Calcineurin determines responses to?-synuclein

Calcineurin (CN) senses Ca2+ concentrations and transduces that information into cellular responses. Signaling through CN plays critical roles in processes ranging from stress response survival in yeast to mammalian development. Here, we report that?-syn, from yeast to neurons, leads to sustained highly elevated levels of cytoplasmic Ca2+, thereby activating a CaM-CN cascade that engages substrates that result in toxicity.

Firstly, we demonstrate that increasing levels of?-syn expression increase cytosolic Ca2+ concentrations. Mutations or aberrant expression of?-synuclein (?-syn), a major protein involved in the pathogenesis of PD, can induce Ca2+ overload and cell death. Midbrain dopaminergic (DA) neurons that overexpress Ca2+-binding proteins, which buffer intracellular Ca2+, are characteristically spared from degeneration.

Next, we show that partial calcineurin activity is necessary to protect against?-syn toxicity ex vivo and in vivo. CN function can be eliminated by deleting the regulatory subunit cnb1 alone or by the combined deletion of the catalytic subunits cna1 and cna2.

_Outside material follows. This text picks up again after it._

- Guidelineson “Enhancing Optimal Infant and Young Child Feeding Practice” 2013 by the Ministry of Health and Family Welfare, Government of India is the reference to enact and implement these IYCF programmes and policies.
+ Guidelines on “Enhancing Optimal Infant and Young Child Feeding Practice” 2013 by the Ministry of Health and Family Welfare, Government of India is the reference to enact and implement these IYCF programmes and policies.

We examined NFAT activation in fixed postmortem tissue from humans diagnosed with PD or with a more aggressive synucleinopathy, dementia with Lewy bodies (DLB). The enhanced sensitivity of the SNc DA neurons to Ca2+ stress would exacerbate the defects in vesicle trafficking.

These findings have immediate therapeutic implications for synucleinopathies.

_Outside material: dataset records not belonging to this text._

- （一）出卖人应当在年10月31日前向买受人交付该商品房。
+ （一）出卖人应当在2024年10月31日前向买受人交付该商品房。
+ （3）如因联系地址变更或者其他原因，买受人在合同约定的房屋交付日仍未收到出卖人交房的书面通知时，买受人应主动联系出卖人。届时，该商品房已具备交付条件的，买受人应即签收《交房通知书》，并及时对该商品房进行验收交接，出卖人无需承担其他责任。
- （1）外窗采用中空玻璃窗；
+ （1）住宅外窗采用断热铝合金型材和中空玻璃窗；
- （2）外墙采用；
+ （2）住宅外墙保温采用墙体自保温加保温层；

An important model system for differentiation is hematopoiesis, in which a single hematopoietic stem cell gives rise to a large number of cell types through a series of characterized intermediate progenitor cells. Its technical limitations slow down profiling of homogeneous differentiation intermediates. Here, we developed a high-sensitivity indexing-first ChIP approach to profile the dynamics of four chromatin modifications across 16 stages of hematopoietic differentiation.

The lower limit for genome-wide chromatin analysis is about 50,000 cells, for one cell nearly has 4 pg of DNA. We named the new approach the iChIP, which involving an initial chromatin barcoding step before ChIP with the desired antibody. We performed ChIP on the barcoded chromatin with an antibody to mono- and trimethylated histone H3 lysine 4 (H3K4me1 and H3K4me3). Totally, we have analyzed 48,415 enhancers (high H3K4me1/2 and low H3K4me3) and 17,923 promoters (highH3K4me3). Clustering of all 48,415 H3K4me1 peaks during hematopoiesis revealed 9 major clusters, in line with the underlying biology of the system.

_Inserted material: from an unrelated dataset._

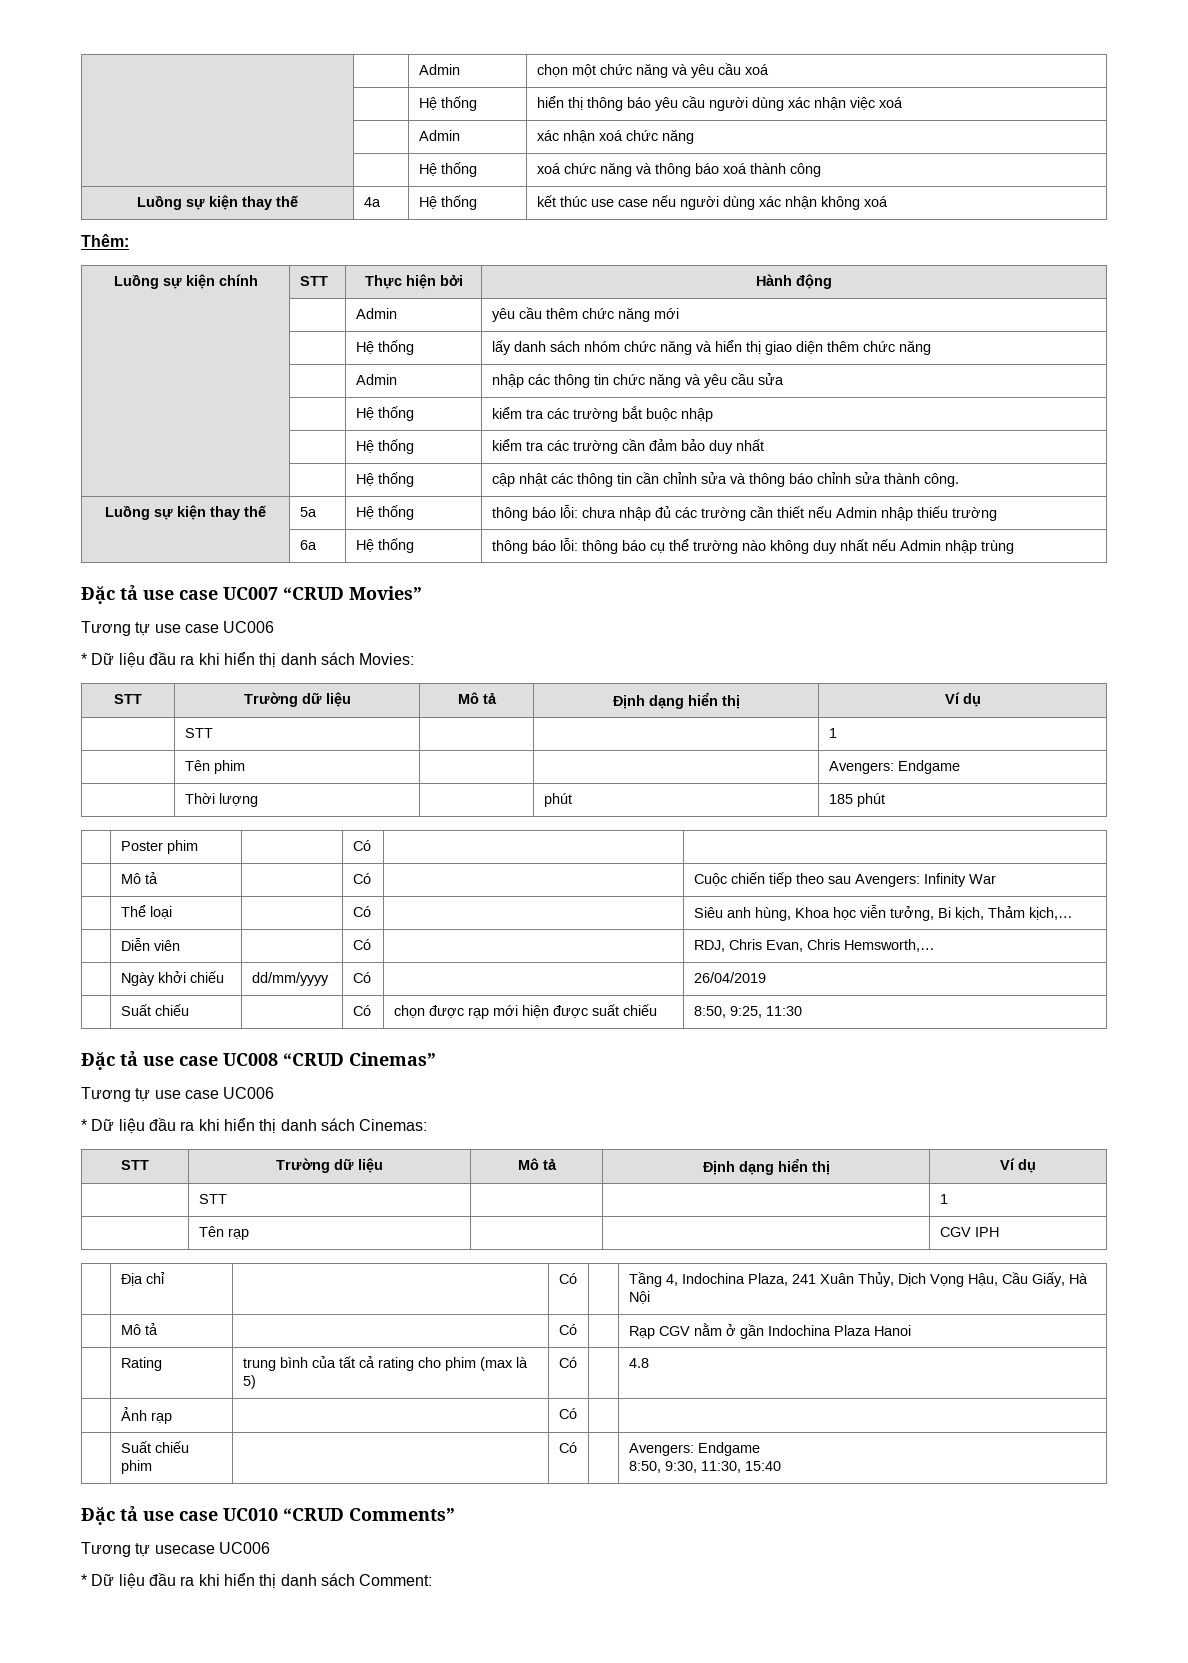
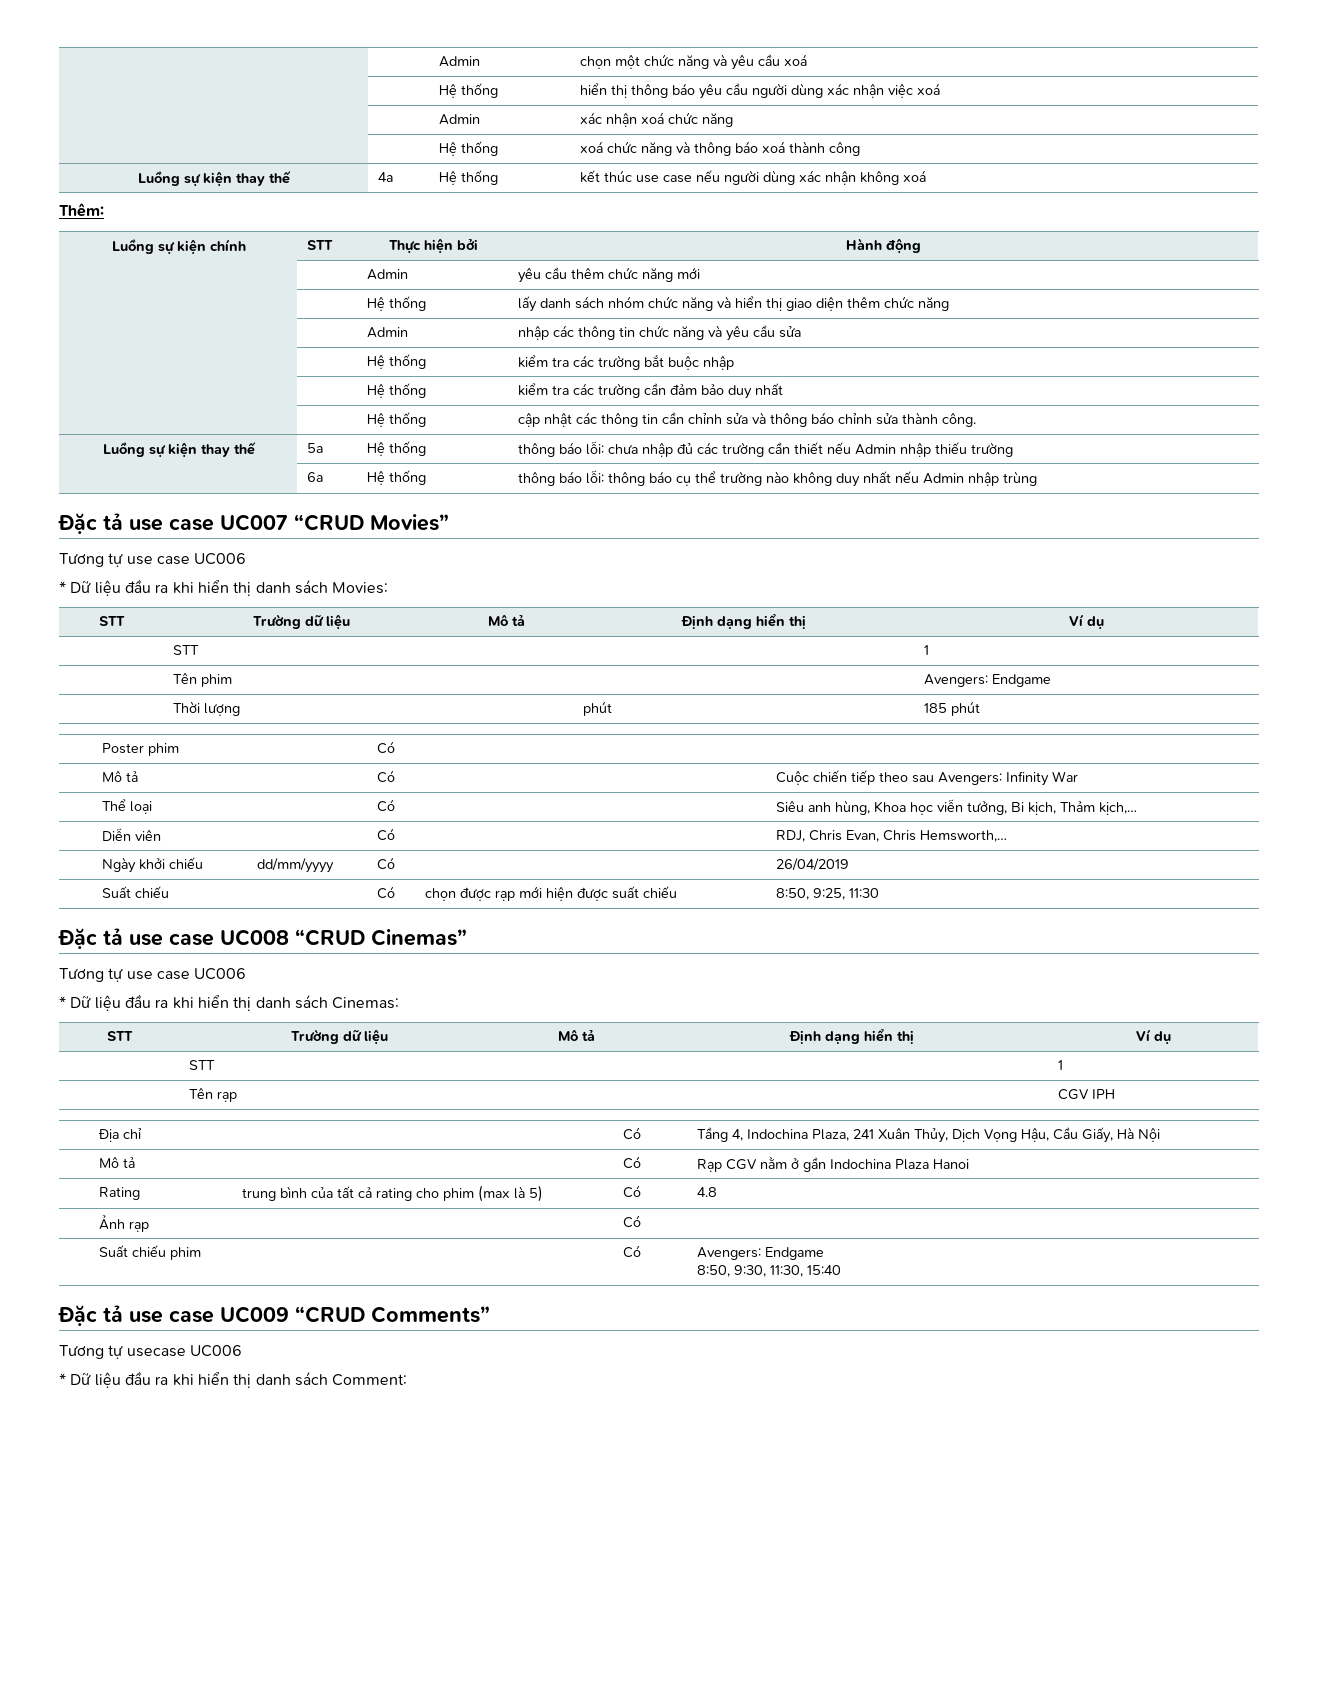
- Đặc tả use case UC010 “CRUD Comments”
+ Đặc tả use case UC009 “CRUD Comments”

To summary, iChIP enables the execution of reproducible and sensitive ChIP on only a few hundred cells. Combining our enhancer catalog with gene expression profiles, we elucidate the transcription factor network controlling chromatin dynamics and lineage specification in hematopoiesis.

Numerologist Warda is hooked on OG-L002 fishing, collecting. And lastly her encouragement comes from socializing along with her companions.